SixtyPical/README.md

SixtyPical
==========

_Version 0.13.  Work-in-progress, everything is subject to change._

SixtyPical is a very low-level programming language, similar to 6502 assembly,
with static analysis through abstract interpretation.

In practice, this means it catches things like

*   you forgot to clear carry before adding something to the accumulator
*   a subroutine that you call trashes a register you thought was preserved
*   you tried to write the address of something that was not a routine, to
    a jump vector

and suchlike.  It also provides some convenient operations and abstractions
based on common machine-language programming idioms, such as

*   copying values from one register to another (via a third register when
    there are no underlying instructions that directly support it)
*   explicit tail calls
*   indirect subroutine calls

The reference implementation can analyze and compile SixtyPical programs to
6502 machine code.

Documentation
-------------

*   [Design Goals](doc/Design%20Goals.md)
*   [SixtyPical specification](doc/SixtyPical.md)
*   [SixtyPical revision history](HISTORY.md)
*   [Literate test suite for SixtyPical syntax](tests/SixtyPical%20Syntax.md)
*   [Literate test suite for SixtyPical analysis](tests/SixtyPical%20Analysis.md)
*   [Literate test suite for SixtyPical compilation](tests/SixtyPical%20Compilation.md)
*   [6502 Opcodes used/not used in SixtyPical](doc/6502%20Opcodes.md)

TODO
----

### `for`-like loop

We have range-checking in the abstract analysis now, but we lack practical ways
to use it.

We can `and` a value to ensure it is within a certain range.  However, in the 6502
ISA the only register you can `and` is `A`, while loops are done with `X` or `Y`.
Insisting this as the way to do it would result in a lot of `TXA`s and `TAX`s.

What would be better is a dedicated `for` loop, like

    for x in 0 to 15 {
        // in here, we know the range of x is exactly 0-15 inclusive
        // also in here: we are disallowed from changing x
    }

However, this is slightly restrictive, and hides a lot.

However however, options which do not hide a lot, require a lot of looking at
(to ensure: did you increment the loop variable? only once? etc.)

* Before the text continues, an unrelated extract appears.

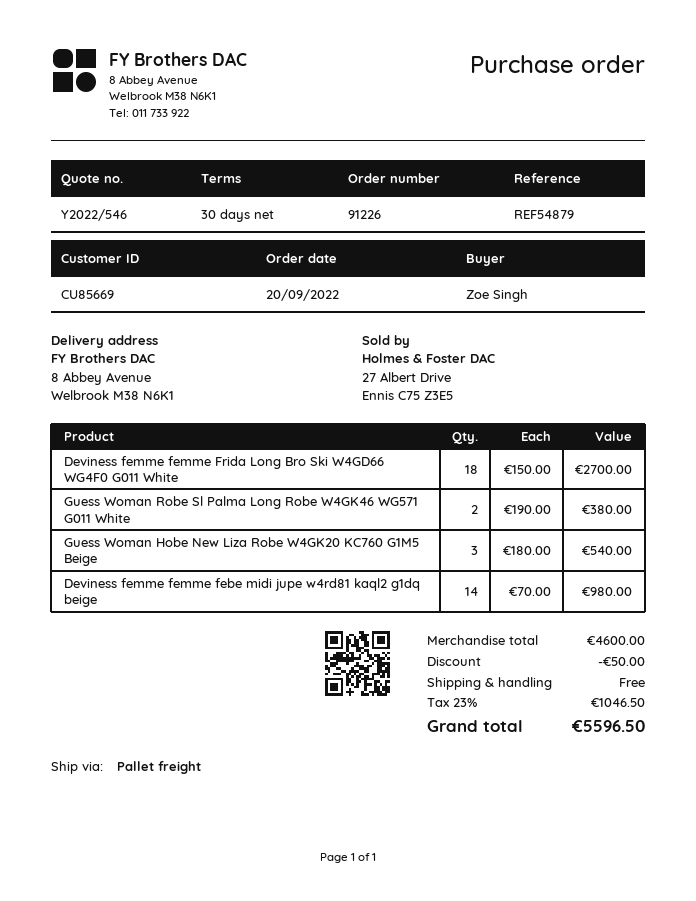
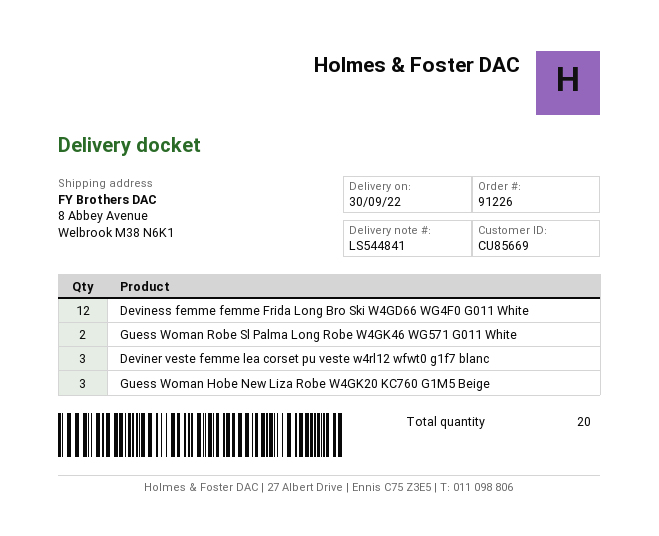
Deviness femme femme Frida Long Bro Ski W4GD66 WG4F0 G011 White: 18 -> 12
Deviness femme femme febe midi jupe w4rd81 kaql2 g1dq beige: 14 -> none
Deviner veste femme lea corset pu veste w4rl12 wfwt0 g1f7 blanc: none -> 3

The leading compromise so far is an "open-faced for loop", like

    ld x, 15
    for x downto 0 {
        // same as above
    }

This makes it a little more explicit, at least, even though the loop
decrementation is still hidden.

### Save registers on stack

This preserves them, so that, semantically, they can be used later even though they
are trashed inside the block.

### Re-order routines and optimize tail-calls to fallthroughs

Not because it saves 3 bytes, but because it's a neat trick.  Doing it optimally
is probably NP-complete.  But doing it adequately is probably not that hard.

### Different preludes for different architectures

`--prelude=c64-basic`

### And at some point...

*   `low` and `high` address operators - to turn `word` type into `byte`.
*   `const`s that can be used in defining the size of tables, etc.
*   Tests, and implementation, ensuring a routine can be assigned to a vector of "wider" type
*   Related: can we simply view a (small) part of a buffer as a byte table?  If not, why not?
*   Check that the buffer being read or written to through pointer, appears in approporiate inputs or outputs set.
    (Associate each pointer with the buffer it points into.)
*   `static` pointers -- currently not possible because pointers must be zero-page, thus `@`, thus uninitialized.
*   Question the value of the "consistent initialization" principle for `if` statement analysis.
*   `interrupt` routines -- to indicate that "the supervisor" has stored values on the stack, so we can trash them.
*   Add absolute addressing in shl/shr, absolute-indexed for add, sub, etc.
*   Automatic tail-call optimization (could be tricky, w/constraints?)
*   Possibly `ld x, [ptr] + y`, possibly `st x, [ptr] + y`.
*   Maybe even `copy [ptra] + y, [ptrb] + y`, which can be compiled to indirect LDA then indirect STA!